**PROBLEM TO SOLVE**
From the first line to the last, print the records exactly.

========

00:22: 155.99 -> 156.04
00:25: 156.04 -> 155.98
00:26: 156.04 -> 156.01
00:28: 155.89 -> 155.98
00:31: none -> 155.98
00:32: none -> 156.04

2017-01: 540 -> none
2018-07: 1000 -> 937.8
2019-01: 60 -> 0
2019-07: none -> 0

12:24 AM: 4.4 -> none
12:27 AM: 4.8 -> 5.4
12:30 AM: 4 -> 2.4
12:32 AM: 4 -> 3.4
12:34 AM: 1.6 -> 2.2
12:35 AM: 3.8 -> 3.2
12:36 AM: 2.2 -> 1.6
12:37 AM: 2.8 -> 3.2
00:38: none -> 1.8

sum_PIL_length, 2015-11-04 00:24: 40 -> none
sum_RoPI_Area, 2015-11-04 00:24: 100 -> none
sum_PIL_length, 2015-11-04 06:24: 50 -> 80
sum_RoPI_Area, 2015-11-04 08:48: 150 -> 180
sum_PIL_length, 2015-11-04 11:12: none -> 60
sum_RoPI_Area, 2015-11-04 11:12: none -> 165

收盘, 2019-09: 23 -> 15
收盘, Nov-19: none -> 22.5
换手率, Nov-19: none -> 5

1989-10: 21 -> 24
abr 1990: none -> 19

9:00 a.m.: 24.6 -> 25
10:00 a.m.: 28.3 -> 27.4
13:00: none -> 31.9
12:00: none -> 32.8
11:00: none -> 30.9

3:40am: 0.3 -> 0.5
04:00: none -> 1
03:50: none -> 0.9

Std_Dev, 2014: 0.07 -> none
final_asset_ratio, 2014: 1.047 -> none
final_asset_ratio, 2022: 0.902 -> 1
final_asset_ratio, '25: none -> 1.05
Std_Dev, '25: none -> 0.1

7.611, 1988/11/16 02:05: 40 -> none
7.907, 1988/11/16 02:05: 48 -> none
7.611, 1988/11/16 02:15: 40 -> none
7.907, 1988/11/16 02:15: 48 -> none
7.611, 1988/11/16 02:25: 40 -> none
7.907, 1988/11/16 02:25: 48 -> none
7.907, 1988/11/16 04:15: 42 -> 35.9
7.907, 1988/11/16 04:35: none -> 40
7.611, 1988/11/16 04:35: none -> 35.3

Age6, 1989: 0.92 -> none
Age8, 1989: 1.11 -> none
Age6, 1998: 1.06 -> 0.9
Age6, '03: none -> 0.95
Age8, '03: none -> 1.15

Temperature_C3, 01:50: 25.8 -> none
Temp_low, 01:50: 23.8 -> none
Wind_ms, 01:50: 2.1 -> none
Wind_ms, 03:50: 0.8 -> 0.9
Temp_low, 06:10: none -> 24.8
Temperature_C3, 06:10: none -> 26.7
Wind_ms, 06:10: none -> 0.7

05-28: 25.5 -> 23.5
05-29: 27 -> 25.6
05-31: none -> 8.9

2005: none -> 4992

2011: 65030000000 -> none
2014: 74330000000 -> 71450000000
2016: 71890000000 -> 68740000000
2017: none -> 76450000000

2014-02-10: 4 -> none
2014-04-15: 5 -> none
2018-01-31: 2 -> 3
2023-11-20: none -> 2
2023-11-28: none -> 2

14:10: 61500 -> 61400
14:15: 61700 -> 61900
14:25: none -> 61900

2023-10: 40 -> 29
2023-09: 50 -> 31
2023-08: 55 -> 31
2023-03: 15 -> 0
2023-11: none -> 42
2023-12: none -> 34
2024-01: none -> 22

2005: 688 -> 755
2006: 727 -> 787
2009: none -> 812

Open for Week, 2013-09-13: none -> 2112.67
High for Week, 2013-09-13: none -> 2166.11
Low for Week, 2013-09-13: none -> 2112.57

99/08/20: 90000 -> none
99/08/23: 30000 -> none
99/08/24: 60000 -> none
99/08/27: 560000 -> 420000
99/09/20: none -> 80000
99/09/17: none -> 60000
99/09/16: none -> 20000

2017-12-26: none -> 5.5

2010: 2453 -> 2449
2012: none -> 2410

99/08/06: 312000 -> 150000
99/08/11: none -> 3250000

========

**EXERCISE ANSWER**
00:22: 155.99 -> 156.04
00:25: 156.04 -> 155.98
00:26: 156.04 -> 156.01
00:28: 155.89 -> 155.98
00:31: none -> 155.98
00:32: none -> 156.04

2017-01: 540 -> none
2018-07: 1000 -> 937.8
2019-01: 60 -> 0
2019-07: none -> 0

12:24 AM: 4.4 -> none
12:27 AM: 4.8 -> 5.4
12:30 AM: 4 -> 2.4
12:32 AM: 4 -> 3.4
12:34 AM: 1.6 -> 2.2
12:35 AM: 3.8 -> 3.2
12:36 AM: 2.2 -> 1.6
12:37 AM: 2.8 -> 3.2
00:38: none -> 1.8

sum_PIL_length, 2015-11-04 00:24: 40 -> none
sum_RoPI_Area, 2015-11-04 00:24: 100 -> none
sum_PIL_length, 2015-11-04 06:24: 50 -> 80
sum_RoPI_Area, 2015-11-04 08:48: 150 -> 180
sum_PIL_length, 2015-11-04 11:12: none -> 60
sum_RoPI_Area, 2015-11-04 11:12: none -> 165

收盘, 2019-09: 23 -> 15
收盘, Nov-19: none -> 22.5
换手率, Nov-19: none -> 5

1989-10: 21 -> 24
abr 1990: none -> 19

9:00 a.m.: 24.6 -> 25
10:00 a.m.: 28.3 -> 27.4
13:00: none -> 31.9
12:00: none -> 32.8
11:00: none -> 30.9

3:40am: 0.3 -> 0.5
04:00: none -> 1
03:50: none -> 0.9

Std_Dev, 2014: 0.07 -> none
final_asset_ratio, 2014: 1.047 -> none
final_asset_ratio, 2022: 0.902 -> 1
final_asset_ratio, '25: none -> 1.05
Std_Dev, '25: none -> 0.1

7.611, 1988/11/16 02:05: 40 -> none
7.907, 1988/11/16 02:05: 48 -> none
7.611, 1988/11/16 02:15: 40 -> none
7.907, 1988/11/16 02:15: 48 -> none
7.611, 1988/11/16 02:25: 40 -> none
7.907, 1988/11/16 02:25: 48 -> none
7.907, 1988/11/16 04:15: 42 -> 35.9
7.907, 1988/11/16 04:35: none -> 40
7.611, 1988/11/16 04:35: none -> 35.3

Age6, 1989: 0.92 -> none
Age8, 1989: 1.11 -> none
Age6, 1998: 1.06 -> 0.9
Age6, '03: none -> 0.95
Age8, '03: none -> 1.15

Temperature_C3, 01:50: 25.8 -> none
Temp_low, 01:50: 23.8 -> none
Wind_ms, 01:50: 2.1 -> none
Wind_ms, 03:50: 0.8 -> 0.9
Temp_low, 06:10: none -> 24.8
Temperature_C3, 06:10: none -> 26.7
Wind_ms, 06:10: none -> 0.7

05-28: 25.5 -> 23.5
05-29: 27 -> 25.6
05-31: none -> 8.9

2005: none -> 4992

2011: 65030000000 -> none
2014: 74330000000 -> 71450000000
2016: 71890000000 -> 68740000000
2017: none -> 76450000000

2014-02-10: 4 -> none
2014-04-15: 5 -> none
2018-01-31: 2 -> 3
2023-11-20: none -> 2
2023-11-28: none -> 2

14:10: 61500 -> 61400
14:15: 61700 -> 61900
14:25: none -> 61900

2023-10: 40 -> 29
2023-09: 50 -> 31
2023-08: 55 -> 31
2023-03: 15 -> 0
2023-11: none -> 42
2023-12: none -> 34
2024-01: none -> 22

2005: 688 -> 755
2006: 727 -> 787
2009: none -> 812

Open for Week, 2013-09-13: none -> 2112.67
High for Week, 2013-09-13: none -> 2166.11
Low for Week, 2013-09-13: none -> 2112.57

99/08/20: 90000 -> none
99/08/23: 30000 -> none
99/08/24: 60000 -> none
99/08/27: 560000 -> 420000
99/09/20: none -> 80000
99/09/17: none -> 60000
99/09/16: none -> 20000

2017-12-26: none -> 5.5

2010: 2453 -> 2449
2012: none -> 2410

99/08/06: 312000 -> 150000
99/08/11: none -> 3250000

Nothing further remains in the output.